How does CFS balance fairness vs responsiveness?

5.8 Hints in Layers

Hint 1: Start with /proc/stat utilization.
Hint 2: Add tracefs sched_switch events.
Hint 3: Build simple ASCII timelines.

5.9 Books That Will Help

5.10 Implementation Phases

Phase 1: Event capture (3 days)

Enable tracepoint and print raw events.

Phase 2: Aggregation (4 days)

Bucket events and compute metrics.

Phase 3: Visualization (3-4 days)

Render timelines and stats.

6. Testing Strategy

6.1 Test Categories

6.2 Critical Test Cases

Known sched_switch log parses correctly.
Deterministic output for fixed window size.

7. Common Pitfalls & Debugging

7.1 Frequent Mistakes

7.2 Debugging Strategies

Compare counts against /proc/stat context switch counter.
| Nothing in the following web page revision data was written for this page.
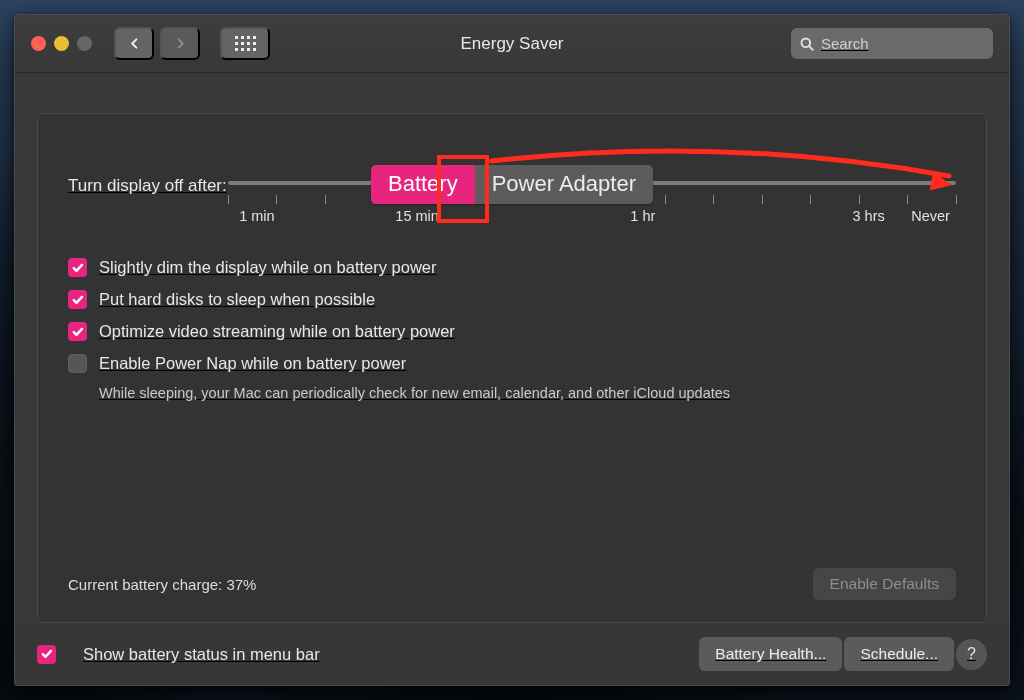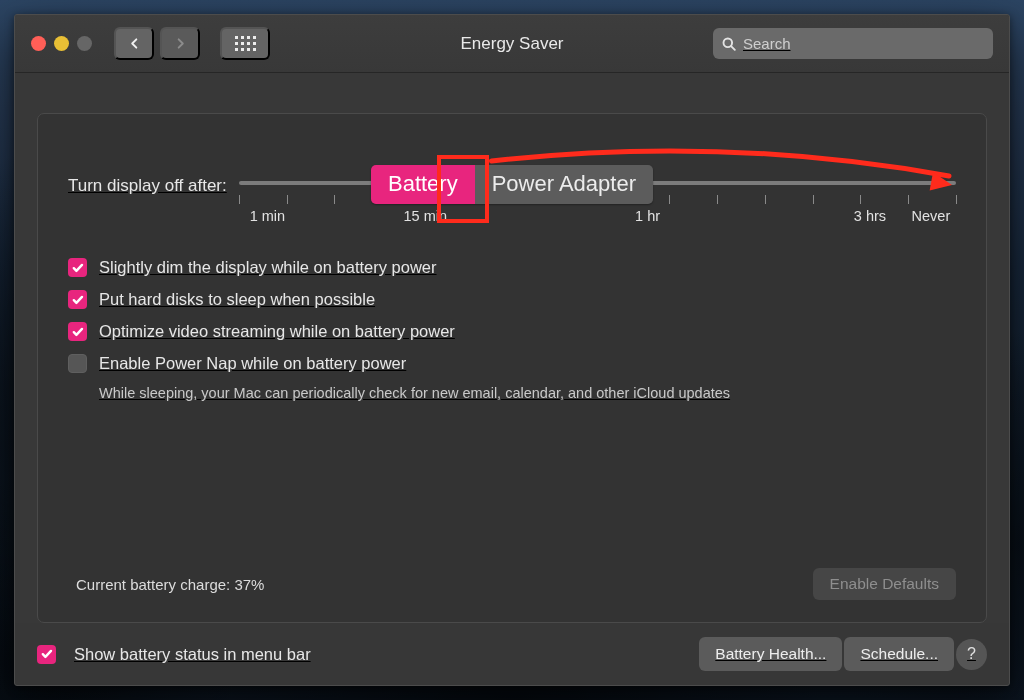--- a/index.html
+++ b/index.html
@@ -108,7 +108,7 @@
 
   #search-field {
     margin-left: auto;
-    width: 280px;
+    width: 202px;
     height: 31px;
     background: #6a6a6a;
     border-radius: 6px;

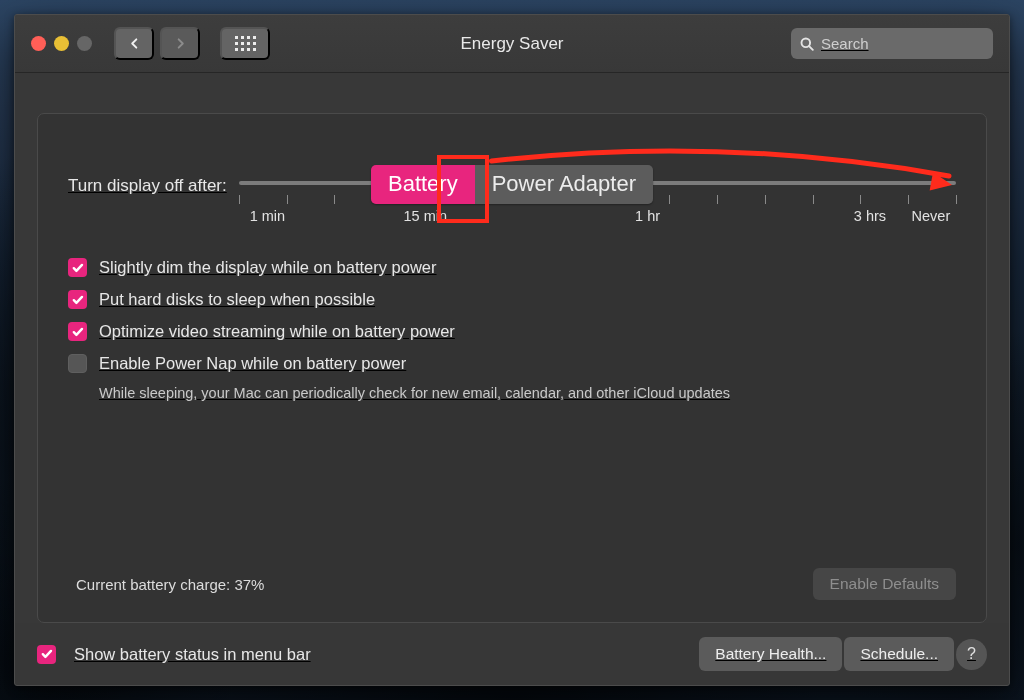--- a/index.html
+++ b/index.html
@@ -178,7 +178,7 @@
   #slider-row {
     display: flex;
     align-items: flex-start;
-    gap: 12px;
+    gap: 1px;
     margin-top: 14px;
   }
   #slider-label {

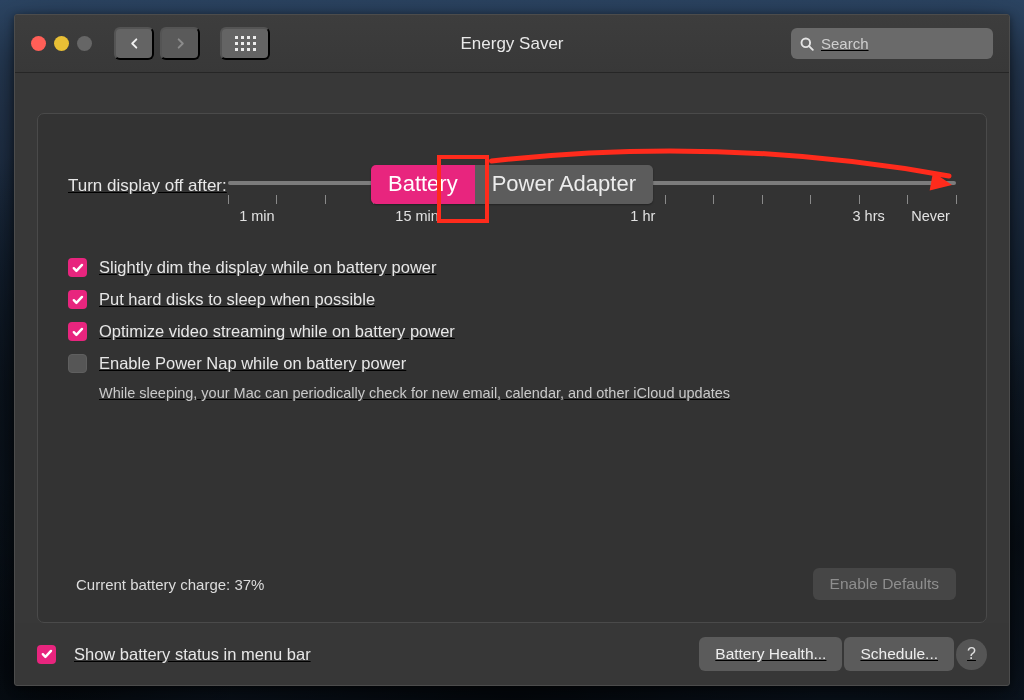--- a/index.html
+++ b/index.html
@@ -269,7 +269,6 @@
     display: flex;
     align-items: center;
     justify-content: space-between;
-    margin-left: 8px;
   }
   #battery-charge { font-size: 15px; color: #dcdcdc; }
   #restore-defaults {

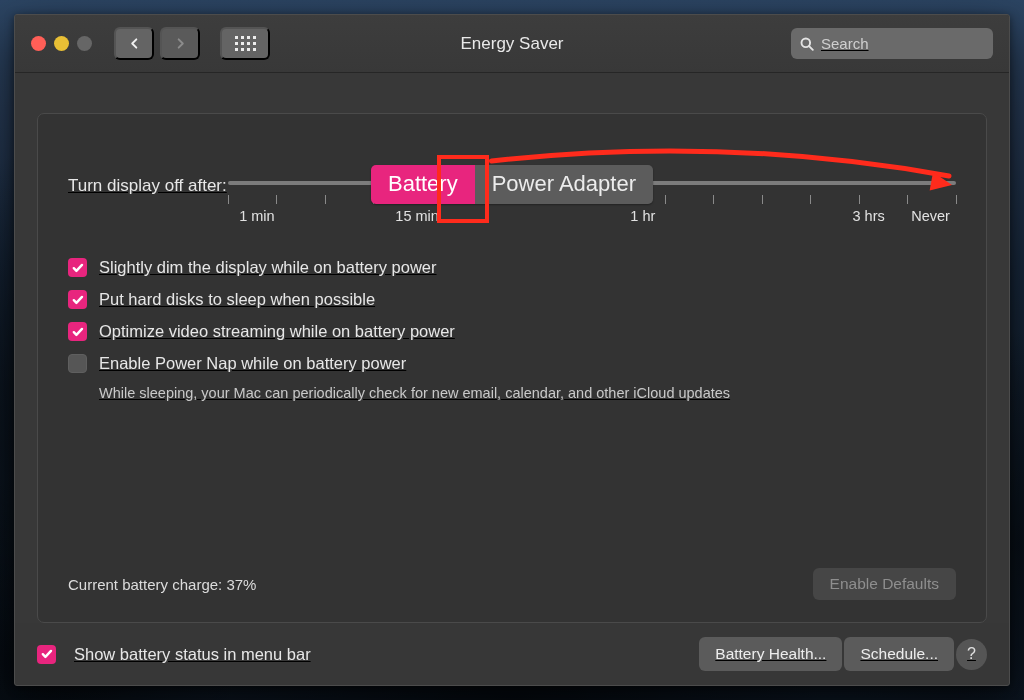--- a/index.html
+++ b/index.html
@@ -290,7 +290,7 @@
     padding: 0 22px;
     gap: 12px;
   }
-  #footer-left { display: flex; align-items: center; gap: 18px; }
+  #footer-left { display: flex; align-items: center; gap: 27px; }
   #menubar-label { font-size: 16.5px; color: #e7e7e7; }
   #footer-right { margin-left: auto; display: flex; align-items: center; gap: 2px; }
   .fbtn {

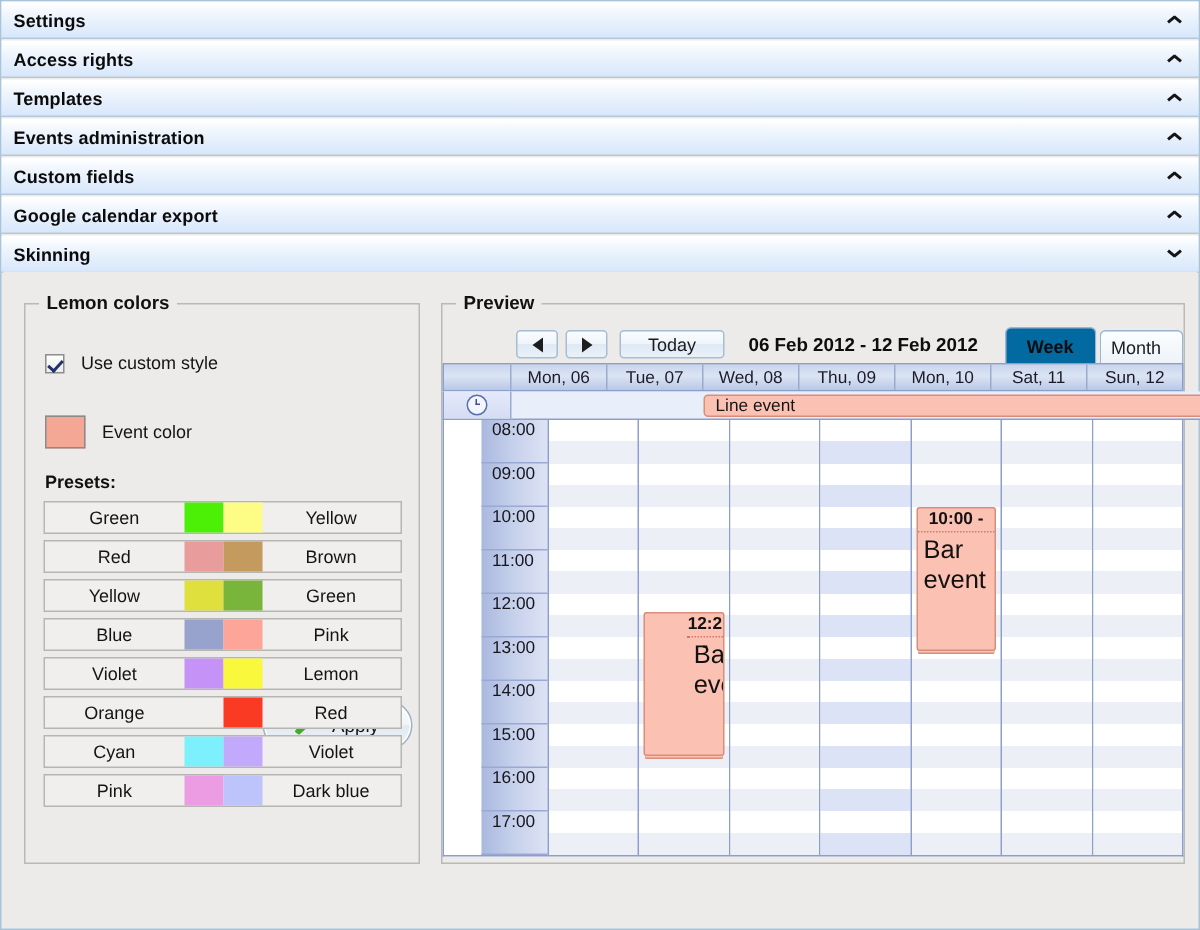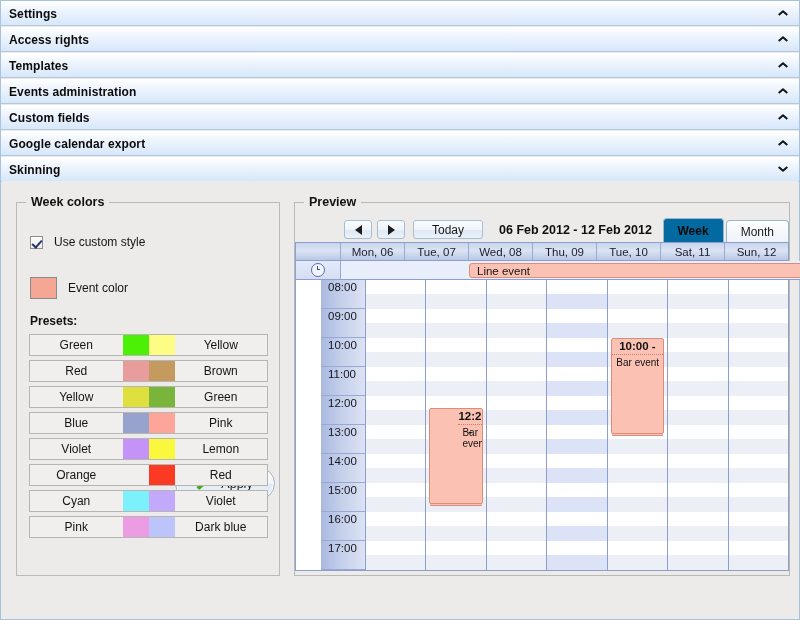--- a/index.html
+++ b/index.html
@@ -540,7 +540,7 @@
   <div class="skin-body">
 
     <div class="groupbox" id="gb-base">
-      <div class="gb-legend">Week colors</div>
+      <div class="gb-legend">Lemon colors</div>
 
       <div class="cb-row" style="left:13px; top:30px;">
         <span class="checkbox checked"></span>

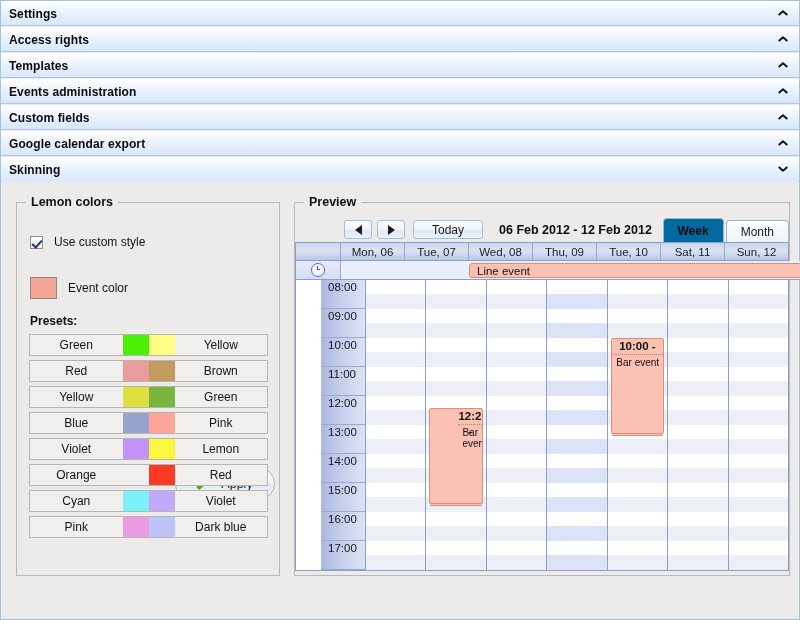--- a/index.html
+++ b/index.html
@@ -309,7 +309,7 @@
     background: #0369a1;
     color: #0c0c0c;
   }
-  .vtab + .vtab { margin-left: 2px; }
+  .vtab + .vtab { margin-left: 2px; padding-left: 7px; }
 
   
   #day-header {

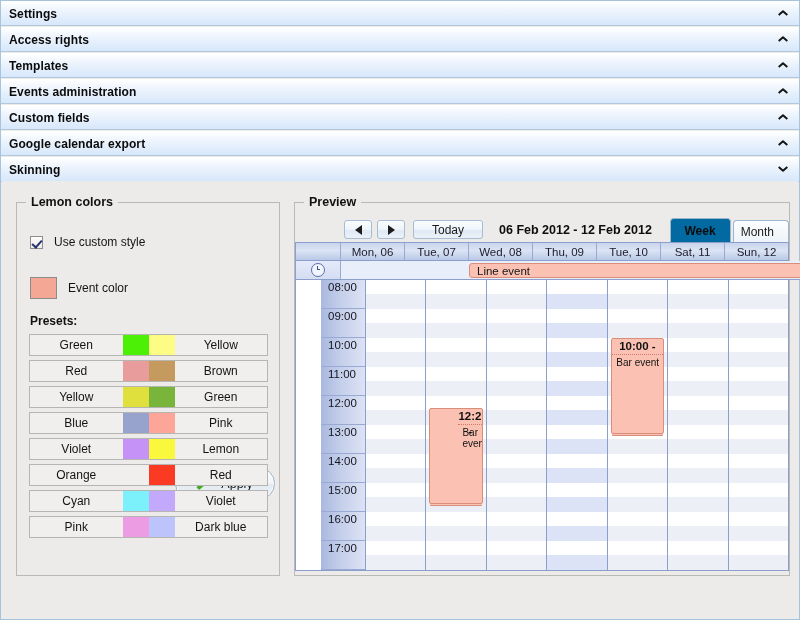--- a/index.html
+++ b/index.html
@@ -655,7 +655,7 @@
           <div class="day-cell">Tue, 07</div>
           <div class="day-cell">Wed, 08</div>
           <div class="day-cell">Thu, 09</div>
-          <div class="day-cell">Tue, 10</div>
+          <div class="day-cell">Mon, 10</div>
           <div class="day-cell">Sat, 11</div>
           <div class="day-cell">Sun, 12</div>
         </div>

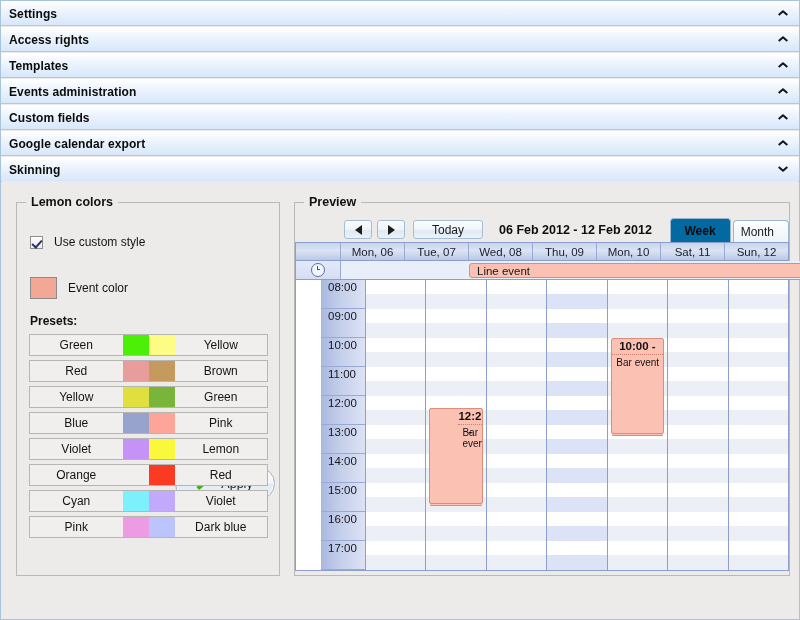--- a/index.html
+++ b/index.html
@@ -482,8 +482,8 @@
   }
   .be-title {
     padding: 2px 4px 0;
-    text-align: right;
-    font-size: 10px;
+    text-align: left;
+    font-size: 17px;
     color: #121212;
   }
 </style>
8. Extensions & Challenges

8.1 Beginner Extensions

Add JSON output for metrics.

8.2 Intermediate Extensions

Add per-process CPU usage estimates.

8.3 Advanced Extensions

Export perfetto trace format.

9. Real-World Connections

9.1 Industry Applications

Identifying CPU contention in production workloads

perf, bcc, sysstat

9.3 Interview Relevance

Explaining how schedulers make decisions

10. Resources

Kernel tracing docs
perf trace docs

11. Self-Assessment Checklist

I can interpret sched_switch events.
I can explain run-queue depth metrics.

12. Submission / Completion Criteria

Minimum Viable Completion:

Captures and displays sched_switch events.

Full Completion:

Aggregates and renders per-CPU timelines.

Excellence:

Exports to external visualization tools.

13. Determinism Notes

Use --fixed-ts and fixed window size for tests.